▶ _Source material_
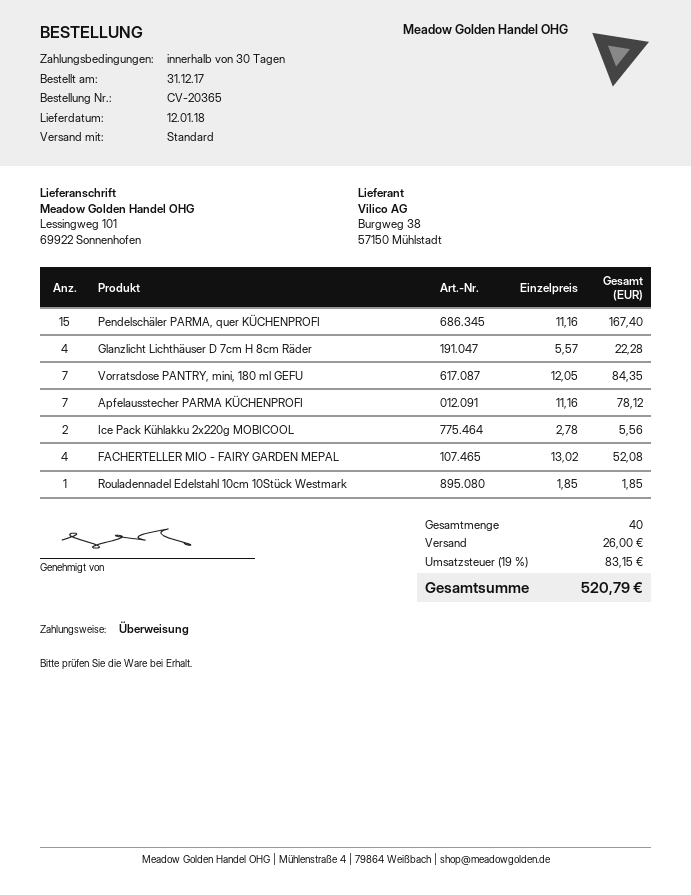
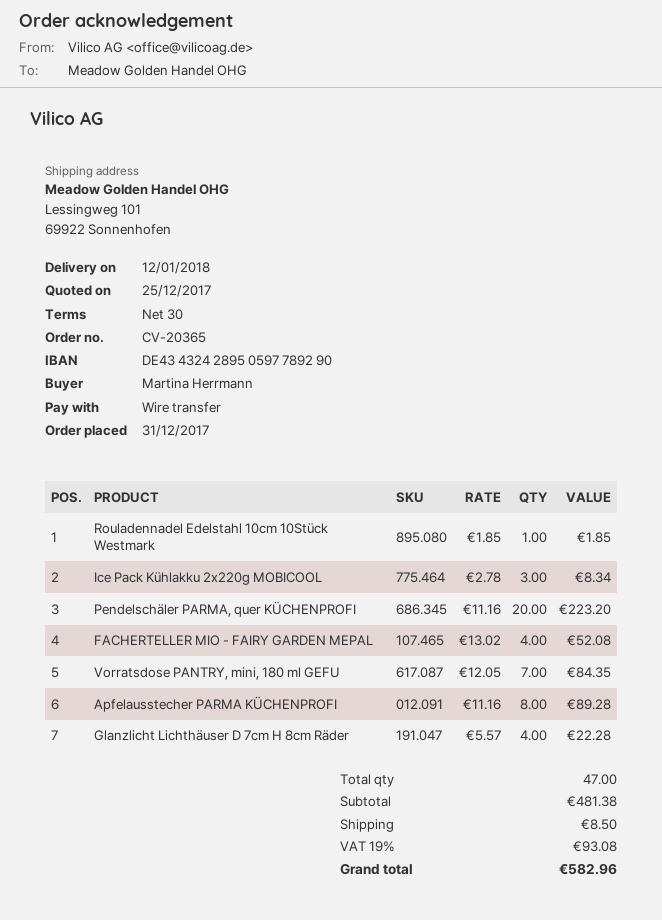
Pendelschäler PARMA, quer KÜCHENPROFI: 15 x 11.16 = 167.40 -> 20 x 11.16 = 223.20
Apfelausstecher PARMA KÜCHENPROFI: 7 x 11.16 = 78.12 -> 8 x 11.16 = 89.28
Ice Pack Kühlakku 2x220g MOBICOOL: 2 x 2.78 = 5.56 -> 3 x 2.78 = 8.34
total quantity: 40 -> 47
shipping: 26.00 -> 8.50
tax: 19% = 83.15 -> 19% = 93.08
total: 520.79 -> 582.96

▶ _Work instruction_
Look through the entries above, and wherever a line holds the string "KÜCHENPROFI", copy it.

▶ _Exercise response_
Pendelschäler PARMA, quer KÜCHENPROFI: 15 x 11.16 = 167.40 -> 20 x 11.16 = 223.20
Apfelausstecher PARMA KÜCHENPROFI: 7 x 11.16 = 78.12 -> 8 x 11.16 = 89.28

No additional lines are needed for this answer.